Prompt
Only those lines in the data below from the line containing "[398,248,453,260] broker. ->" through the line containing "[271,559,361,570] destinataire. ->", both included, should be restated word for word.

Material supplied
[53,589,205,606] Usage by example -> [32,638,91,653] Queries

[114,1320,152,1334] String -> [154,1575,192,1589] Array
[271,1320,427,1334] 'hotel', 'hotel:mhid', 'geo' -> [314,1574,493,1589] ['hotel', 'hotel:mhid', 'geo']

---

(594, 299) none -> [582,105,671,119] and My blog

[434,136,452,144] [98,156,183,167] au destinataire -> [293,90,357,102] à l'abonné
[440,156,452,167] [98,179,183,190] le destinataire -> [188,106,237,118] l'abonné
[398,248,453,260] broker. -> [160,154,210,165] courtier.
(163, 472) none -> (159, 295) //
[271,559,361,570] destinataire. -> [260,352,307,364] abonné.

---

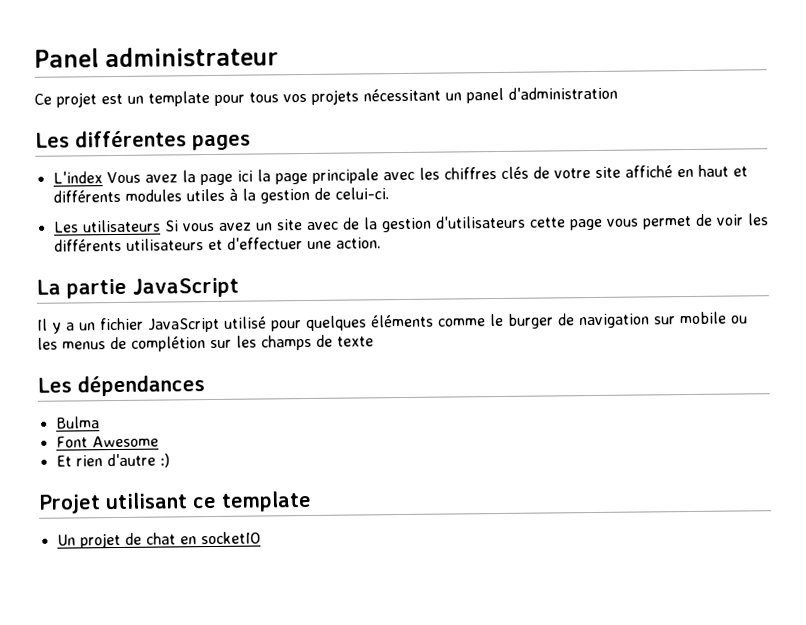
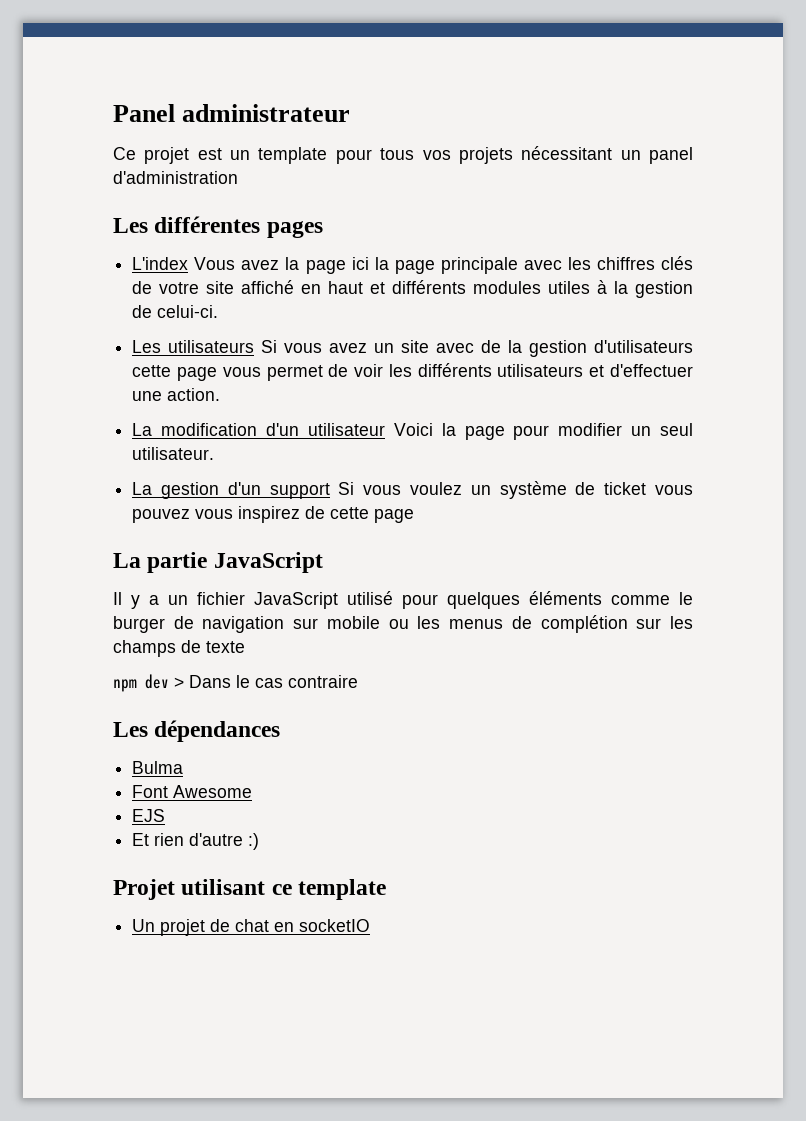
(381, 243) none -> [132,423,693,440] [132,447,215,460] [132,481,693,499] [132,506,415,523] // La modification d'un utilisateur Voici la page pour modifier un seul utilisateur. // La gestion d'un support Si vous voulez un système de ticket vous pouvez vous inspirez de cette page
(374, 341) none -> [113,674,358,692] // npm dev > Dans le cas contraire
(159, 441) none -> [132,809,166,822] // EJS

Result of this exercise
[398,248,453,260] broker. -> [160,154,210,165] courtier.
(163, 472) none -> (159, 295) //
[271,559,361,570] destinataire. -> [260,352,307,364] abonné.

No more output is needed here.